Sweelinck, Jan Pieterszoon

Organ Works Vol. 1

Verlag/Label: Dabringhaus und Grimm MDG 914 1690-6 (2011)
erschienen in: organ 2011/02 , Seite 51

4 Pfeifen

Jan Pieterszoon Sweelinck (1562-1621) gehört zu den privilegierten Orgel-Komponisten, die „namentlich“ vielerorts recht präsent sind, sich letztlich allerdings keiner allzu breiten Liebe des Pub­likums erfreuen dürfen, ausgenommen vielleicht die populären Liedvariationen. Da­ran mag das von dem deutsch-amerikanischen Pionier der Alte Musik-Forschung und Havard-Professor Willi Apel gefällte Urteil eine gewisse Mitschuld haben, der Sweelinck eine eher trockene und akademische Kompositionsweise anlastete.
Harald Vogel hat sich in der Vergangenheit bereits als Herausgeber um Sweelinck verdient gemacht. Von daher erscheint es nur folgerichtig, dass er nun auch eine Sweelinck-Einspielung vorlegt. Die hier aufgenommen Werke (3 Toccaten in d, a und g; Psalm 116; eine Echo-Fantasie; „Erbarm dich mein“; ein Capriccio; eine Allemanda, die große Fantasie b-a-c-h und als Ersteinspielung „Ave maris stella“) ge­hören zu den eher selten zu hörenden Stücken des gro­ßen niederländischen Meis­ters und bestätigen den Eindruck eines zwar eher strengen, doch keineswegs tro­ckenen Kompositionsstils. Vogel begegnet dieser („calvinistischen“) Mu­sik mit einer durchweg streng-gemäßigten Spielweise, die gerade hier angebracht erscheint. Deutlich hörbar werden die stilistischen Differenzen in den Toccaten zu Sweelincks (katholischem) Zeitgenossen Frescobaldi, der als Orgelkomponist wesentlich freier agiert als der Niederländer.
Die Orgel der Marienkirche Lemgo dürfte zu den bemerkenswertesten Rekonstruktionen der letzten Jahre zählen.

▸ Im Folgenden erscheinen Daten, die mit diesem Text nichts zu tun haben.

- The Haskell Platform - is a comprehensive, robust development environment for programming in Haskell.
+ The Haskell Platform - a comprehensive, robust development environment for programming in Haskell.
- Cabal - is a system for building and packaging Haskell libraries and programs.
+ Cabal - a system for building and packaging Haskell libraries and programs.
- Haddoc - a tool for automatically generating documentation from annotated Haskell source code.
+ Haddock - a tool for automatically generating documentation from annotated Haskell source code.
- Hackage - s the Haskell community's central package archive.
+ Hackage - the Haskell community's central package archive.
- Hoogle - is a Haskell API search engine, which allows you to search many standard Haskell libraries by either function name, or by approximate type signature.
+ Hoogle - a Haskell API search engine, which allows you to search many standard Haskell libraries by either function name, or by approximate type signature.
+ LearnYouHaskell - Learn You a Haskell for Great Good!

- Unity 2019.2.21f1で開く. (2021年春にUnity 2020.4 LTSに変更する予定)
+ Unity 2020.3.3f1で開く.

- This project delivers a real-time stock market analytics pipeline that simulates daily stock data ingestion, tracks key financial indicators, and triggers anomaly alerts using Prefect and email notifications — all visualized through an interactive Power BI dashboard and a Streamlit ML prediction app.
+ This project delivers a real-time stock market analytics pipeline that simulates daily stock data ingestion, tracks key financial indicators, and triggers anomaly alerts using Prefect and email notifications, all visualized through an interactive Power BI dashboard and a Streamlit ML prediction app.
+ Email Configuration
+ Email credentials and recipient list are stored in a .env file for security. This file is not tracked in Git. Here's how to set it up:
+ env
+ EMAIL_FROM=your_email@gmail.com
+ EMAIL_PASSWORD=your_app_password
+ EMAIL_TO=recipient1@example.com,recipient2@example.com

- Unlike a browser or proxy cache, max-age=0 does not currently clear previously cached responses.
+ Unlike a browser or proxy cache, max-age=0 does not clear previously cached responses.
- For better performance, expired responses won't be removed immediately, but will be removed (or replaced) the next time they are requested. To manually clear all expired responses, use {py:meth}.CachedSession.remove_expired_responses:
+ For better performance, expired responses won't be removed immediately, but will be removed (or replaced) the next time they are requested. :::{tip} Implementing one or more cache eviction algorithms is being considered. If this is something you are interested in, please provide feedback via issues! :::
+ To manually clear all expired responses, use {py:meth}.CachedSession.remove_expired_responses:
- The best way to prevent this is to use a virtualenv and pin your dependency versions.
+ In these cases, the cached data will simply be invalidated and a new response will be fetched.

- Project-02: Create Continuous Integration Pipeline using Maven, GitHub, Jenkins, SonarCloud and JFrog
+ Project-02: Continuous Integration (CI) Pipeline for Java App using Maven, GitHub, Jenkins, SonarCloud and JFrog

Die Orgelbauwerkstatt Rowan West hat hier hinter dem be­rühmten historischen Prospekt ein Werk errichtet, das sich an einer überlieferten Disposition des Jahres 1629 orientiert und den vermuteten damals vorhanden Bestand von Slegel und Scherer wiederherstellt. Man mag über Sinn und Unsinn solcher Rekonstruktionen streiten – nach der Aufnahme zu urteilen ist ein singuläres Instrument im Stil der späten Renaissance entstanden, das durch ein elegantes Plenum und ein kraftvolles Klangfarbenspekt­rum – besonders der Zungen – auf Anhieb besticht. In dieser idealen Kombination von Spieler, Musik und Instrument ist eine höchst hö­rens­werte Einspielung gelungen, die in das CD-Regal eines jeden Liebhabers frühbarocker Orgelmusik ge­hört und Lust auf (mehr) Sweelinck macht.
Die Ausstattung des Booklets ist überdies untadelig. Beigegeben ist eine improvisierte Registervorfüh­rung, zu der Vogel selbst die jeweils benutze Registrierung ansagt – ungewöhnlich für eine Aufnahme, kennt man solche Klang-Demonstrationen eher von Orgelführungen oder -studienfahrten. So inte­ressant und ergiebig das für sich betrachtet sein mag: aus Gründen des atmosphärischen Gesamteindrucks und der dramaturgischen Geschlossenheit hätte dieses „pädagogische Bonusmaterial“ doch besser auf einer separaten zweiten CD Platz gefunden, da die lapidaren verbalen Ansagen den Hörer doch jäh aus seiner kontemplativen Versunkenheit herausreißen.